▶ **WORK TO BE COMPLETED**
Going from the top of the listing below to the line that holds "(358, 482) none", reproduce each line exactly; no pictures.

▶ **DATA**
↓↓↓
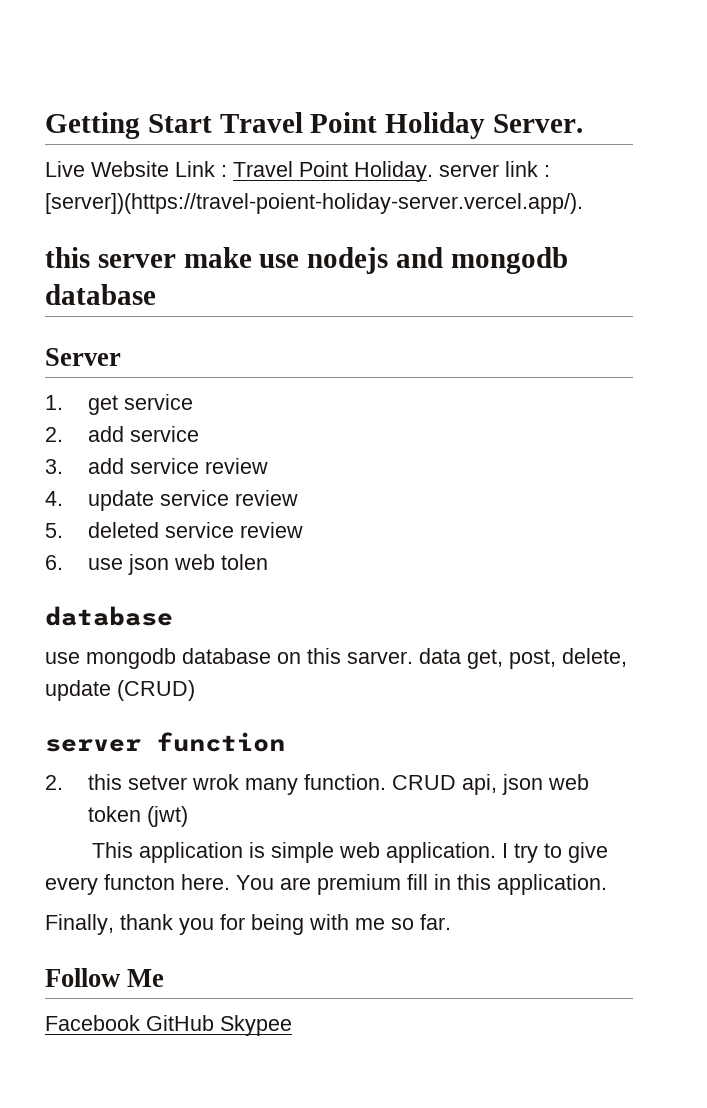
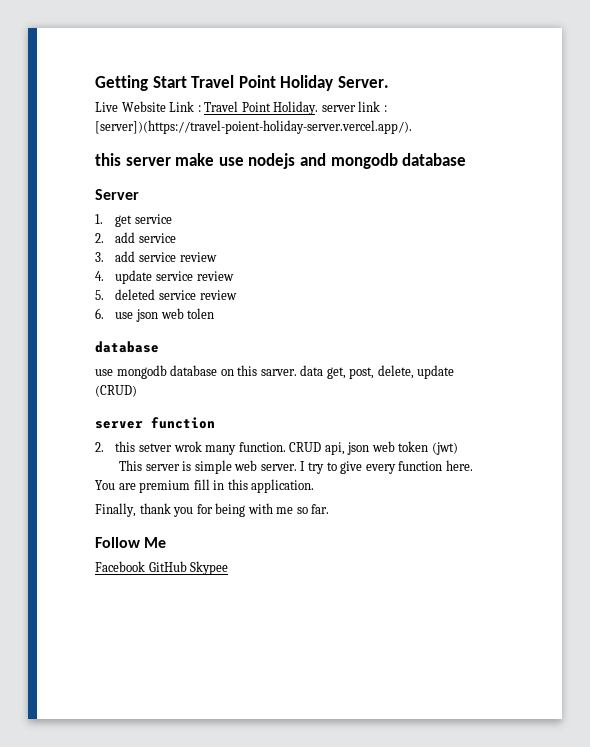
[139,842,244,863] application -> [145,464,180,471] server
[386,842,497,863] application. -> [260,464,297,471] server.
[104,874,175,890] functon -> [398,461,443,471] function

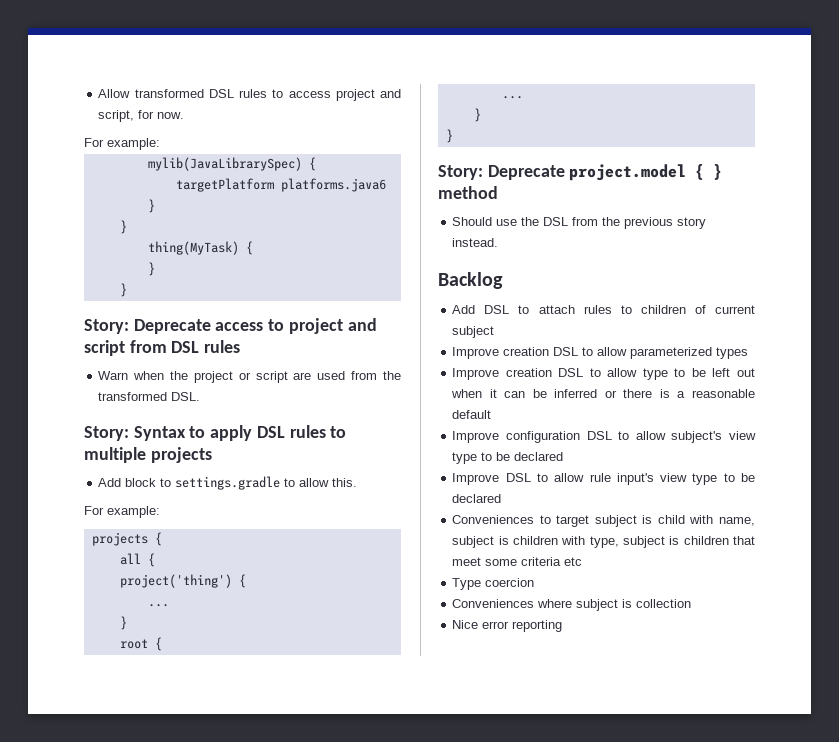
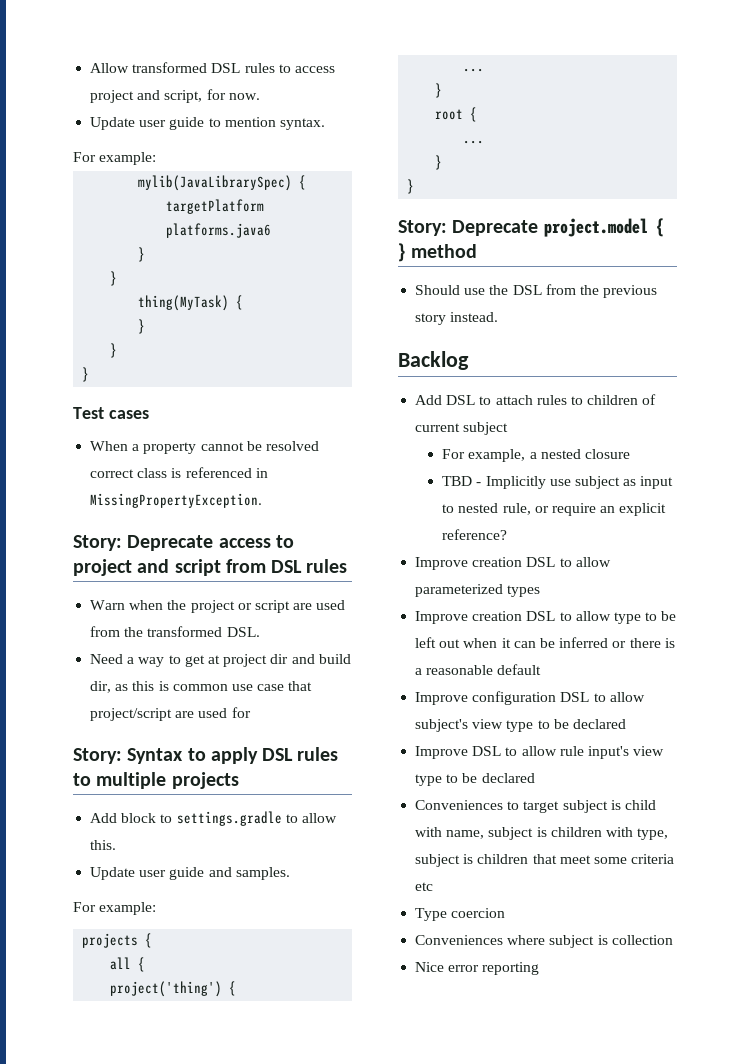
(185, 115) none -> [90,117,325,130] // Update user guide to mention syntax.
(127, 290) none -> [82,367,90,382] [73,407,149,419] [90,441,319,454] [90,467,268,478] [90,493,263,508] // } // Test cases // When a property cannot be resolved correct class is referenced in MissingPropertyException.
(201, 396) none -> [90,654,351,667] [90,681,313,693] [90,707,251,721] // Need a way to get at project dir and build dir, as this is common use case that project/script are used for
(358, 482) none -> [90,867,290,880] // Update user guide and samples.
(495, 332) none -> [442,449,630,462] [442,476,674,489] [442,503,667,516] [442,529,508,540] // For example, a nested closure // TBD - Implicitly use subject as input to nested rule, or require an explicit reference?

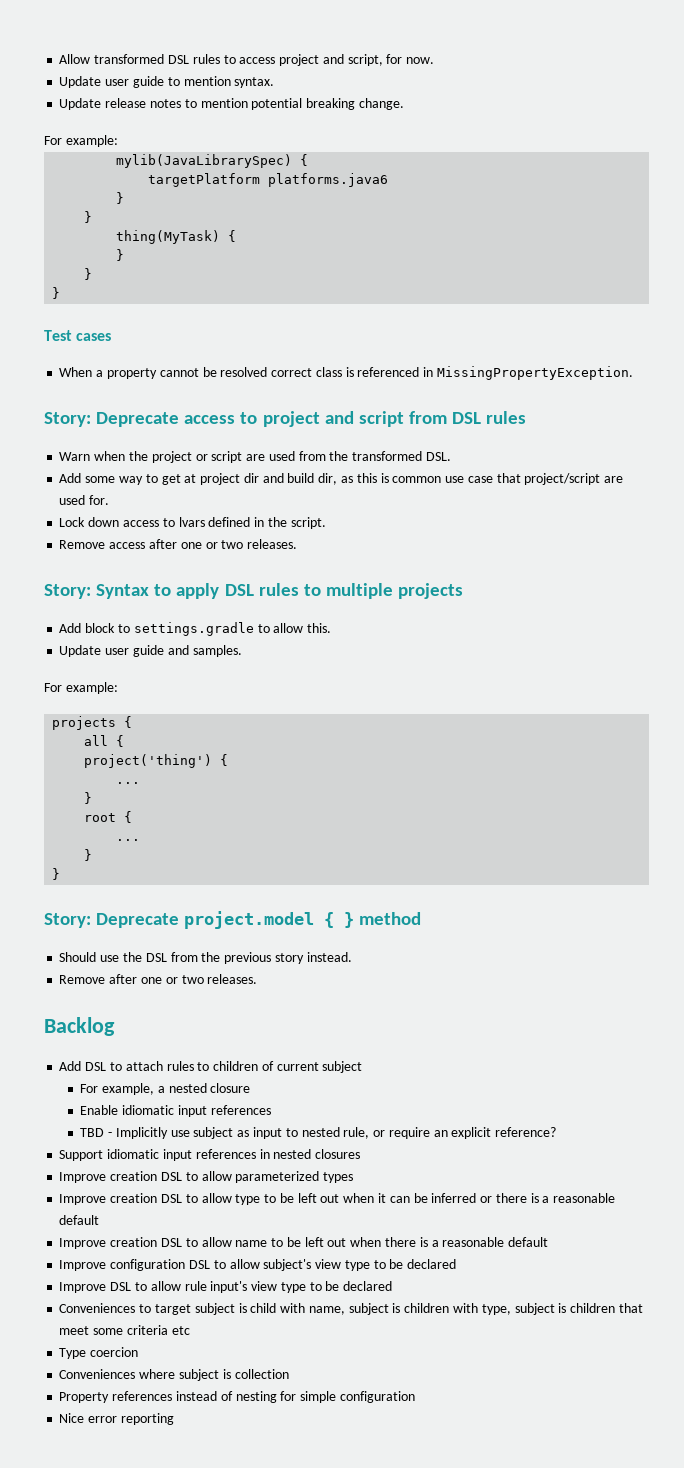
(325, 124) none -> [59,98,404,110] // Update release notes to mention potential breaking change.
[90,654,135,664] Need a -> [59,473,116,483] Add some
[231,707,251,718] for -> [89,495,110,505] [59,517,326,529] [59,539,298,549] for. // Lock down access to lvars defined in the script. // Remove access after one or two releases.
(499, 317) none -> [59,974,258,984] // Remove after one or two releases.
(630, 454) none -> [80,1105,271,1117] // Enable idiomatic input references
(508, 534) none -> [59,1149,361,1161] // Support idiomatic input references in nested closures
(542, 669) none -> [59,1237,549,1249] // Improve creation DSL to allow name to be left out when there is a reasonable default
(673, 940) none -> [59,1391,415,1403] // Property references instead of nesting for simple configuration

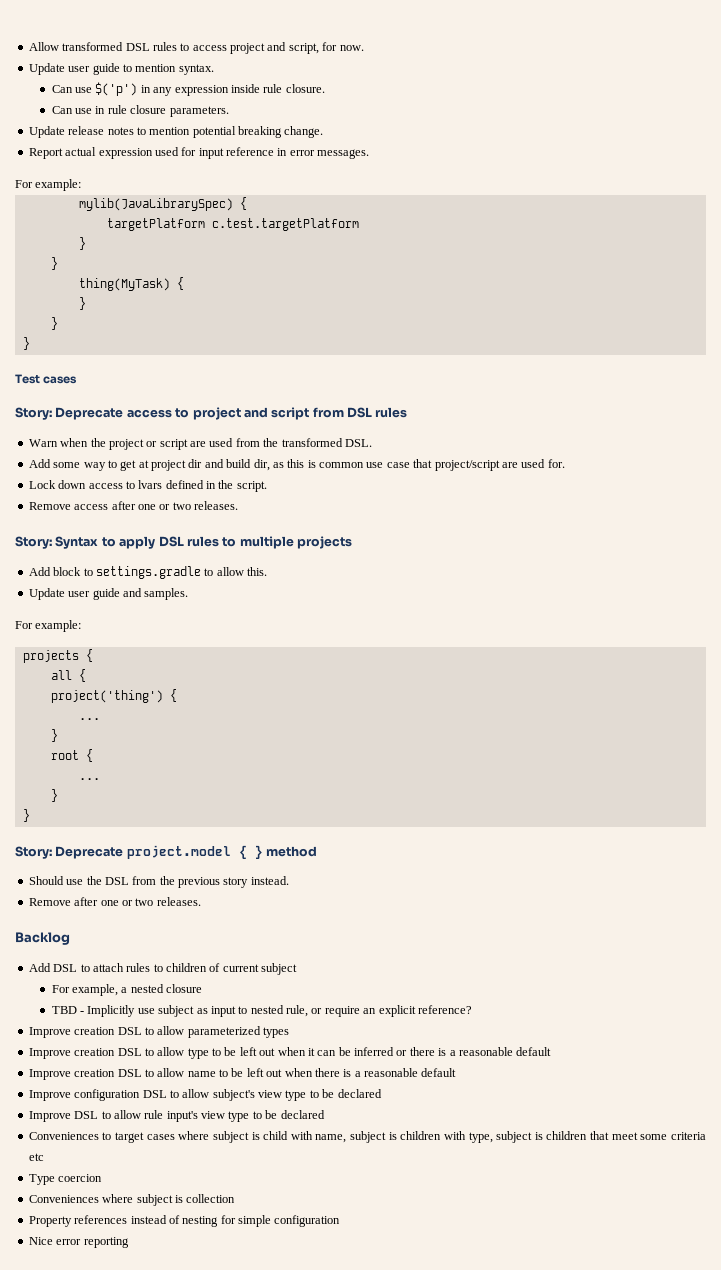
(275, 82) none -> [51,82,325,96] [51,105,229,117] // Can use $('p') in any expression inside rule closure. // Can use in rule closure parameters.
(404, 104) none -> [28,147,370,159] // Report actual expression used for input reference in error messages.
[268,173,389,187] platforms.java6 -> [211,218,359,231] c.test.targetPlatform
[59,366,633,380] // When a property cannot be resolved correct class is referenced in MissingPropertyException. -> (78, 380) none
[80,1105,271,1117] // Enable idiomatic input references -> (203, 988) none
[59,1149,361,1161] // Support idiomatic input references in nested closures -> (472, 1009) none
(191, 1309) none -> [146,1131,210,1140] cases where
↑↑↑
▶ **EXERCISE RESPONSE**
[139,842,244,863] application -> [145,464,180,471] server
[386,842,497,863] application. -> [260,464,297,471] server.
[104,874,175,890] functon -> [398,461,443,471] function

(185, 115) none -> [90,117,325,130] // Update user guide to mention syntax.
(127, 290) none -> [82,367,90,382] [73,407,149,419] [90,441,319,454] [90,467,268,478] [90,493,263,508] // } // Test cases // When a property cannot be resolved correct class is referenced in MissingPropertyException.
(201, 396) none -> [90,654,351,667] [90,681,313,693] [90,707,251,721] // Need a way to get at project dir and build dir, as this is common use case that project/script are used for
(358, 482) none -> [90,867,290,880] // Update user guide and samples.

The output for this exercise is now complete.